Classify anime characters with a fine-tuned model

(This notebook is based on mitmul/chainer-handson/animeface-character/classify_characters.ipynb in Japanese.)

In this notebook, we will learn to:

  1. Fine-tune an Illustration2Vec model on the “animeface-character” dataset.
  2. Classify 146 kinds of character faces with more than 90% accuracy using the fine-tuned models.

After reading the notebook, using Chainer you should be able to:

  • Make a new dataset object.
  • Divide a dataset into training / validation.
  • Fine-tune a model on a new task by using a trained models.
  • Bonus: How to write a dataset class from scratch.

Summary

We show a specific example of how to setup a dataset which is not already provided by Chainer and use it for training a network.

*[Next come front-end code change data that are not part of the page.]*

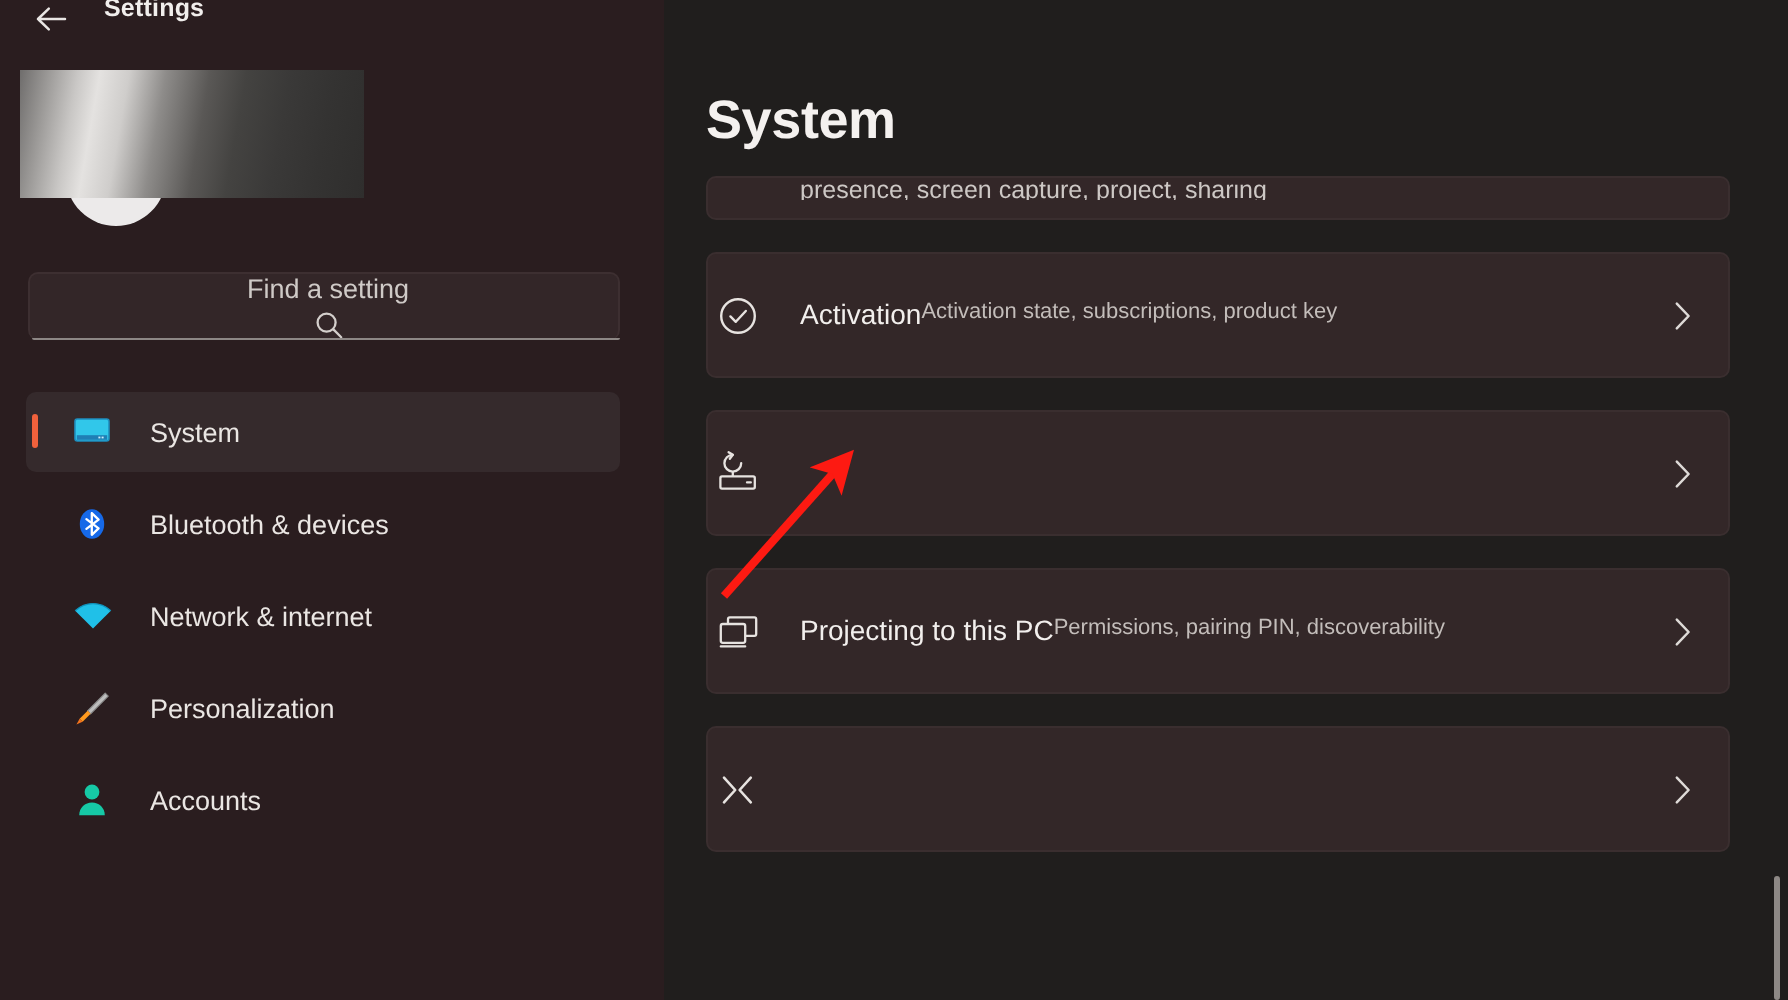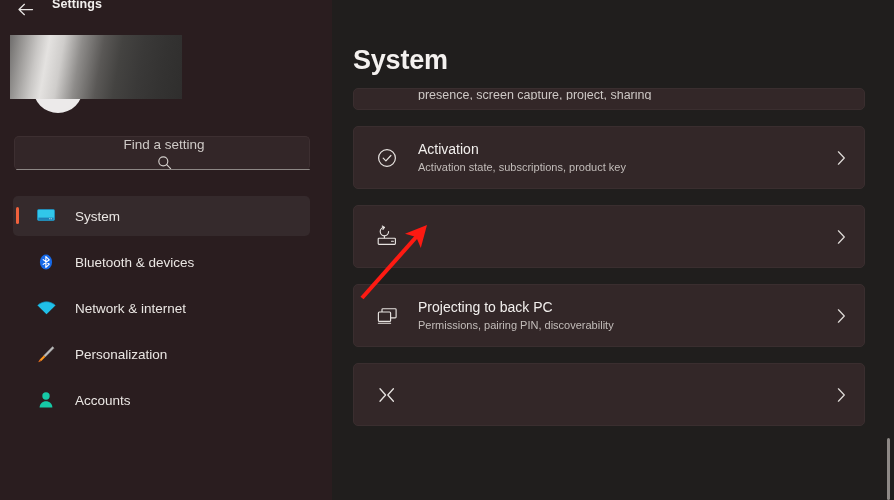--- a/index.html
+++ b/index.html
@@ -213,7 +213,7 @@
     margin-bottom: 16px;
     display: flex;
     align-items: center;
-    padding-left: 20px;
+    padding-left: 2px;
   }
   .card.clipped {
     height: 22px;

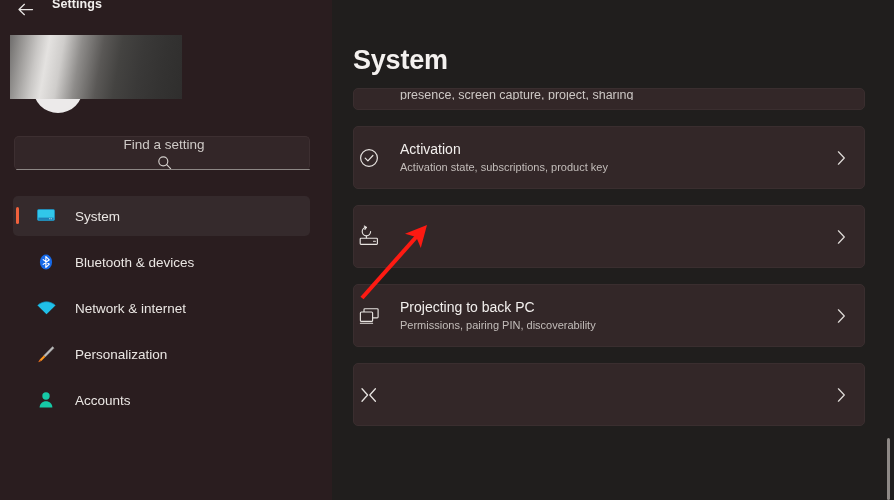--- a/index.html
+++ b/index.html
@@ -242,7 +242,7 @@
     margin-right: 18px;
     flex: none;
   }
-  .card-texts { display: flex; flex-direction: column; justify-content: center; }
+  .card-texts { display: flex; flex-direction: row; justify-content: center; }
   .card-title {
     font-size: 14px;
     color: #f2efed;

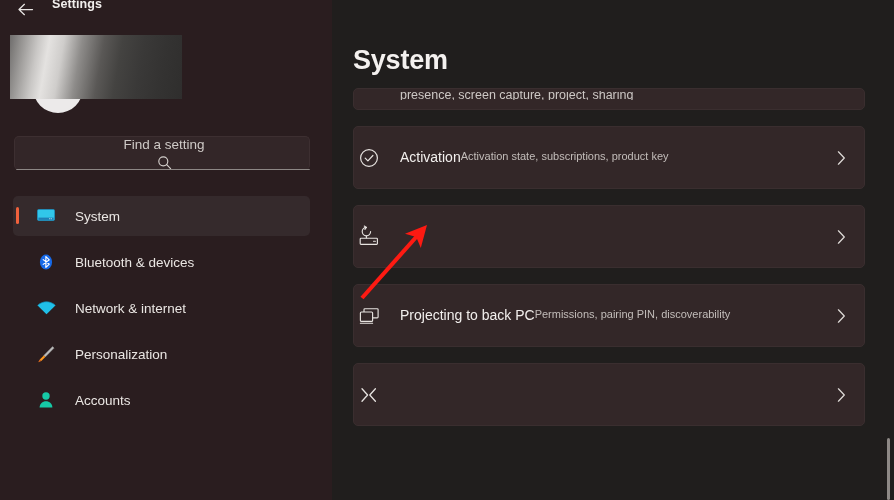--- a/index.html
+++ b/index.html
@@ -449,7 +449,7 @@
           </svg>
         </div>
         <div class="card-texts">
-          <div class="card-title">Projecting to back PC</div>
+          <div class="card-title">Projecting to this PC</div>
           <div class="card-sub">Permissions, pairing PIN, discoverability</div>
         </div>
         <div class="card-chev">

The basic procedure is almost the same as the chapter that explains the CIFAR 10 dataset class (described in Chainer v 4: Beginner Tutorial, Japanese only for now).

Here, we will explain how to initialize models with weights of pre-trained models. The new model will be initialized with models whose domain is related to our current task. To fine-tune a network from Caffe’s .caffemodel, the procedure is the same.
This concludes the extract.